LWMap/Coherence Arguments Do Not Imply Goal Directed Behavior

08 Mar 2022 - 17 Jun 2023

coherence arguments in the Rationalist context are demonstrations that certain ways of thinking are provably optimal, under certain assumptions. The details are complicated, but the upshot is that any decision problem can be cast into terms of maximizing a utility function.

One of the most pleasing things about probability and expected utility theory is that there are many coherence arguments that suggest that these are the “correct” ways to reason. If you deviate from what the theory prescribes, then you must be executing a dominated strategy. There must be some other strategy that never does any worse than your strategy, but does strictly better than your strategy with certainty in at least one situation.
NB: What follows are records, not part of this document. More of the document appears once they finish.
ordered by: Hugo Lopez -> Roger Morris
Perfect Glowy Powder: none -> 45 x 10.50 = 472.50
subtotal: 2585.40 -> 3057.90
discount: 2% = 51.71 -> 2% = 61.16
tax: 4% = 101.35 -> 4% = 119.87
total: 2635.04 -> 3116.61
The problem is that the assumptions of this argument are false for the only actual intelligences we know about (humans). The theory assumes preferences that are self-consistent but also don't vary over time. Human preferences are notably inconsistent and vary over time. Rationalism and decision theory describe an idealization of mind, not actual minds.

Humans are subject to inconsistent judgements (eg in the classic Trolley problem). Human desires are often at war with each other (eg in cases of akrasia or addiction). George Ainslie

The Rationalism counter to this, I think, is to say that humans are imperfectly rational due to the accidents of evolution, but AIs, being designed and untroubled by the complexity of biology, will be able to achieve something closer to theoretical rationality. Since this is provably better than what humans do, humans are potentially in deep trouble. Hence they have taken on the dual task of making humans more rational, and figuring out how to constrain AIs so they won't kill us.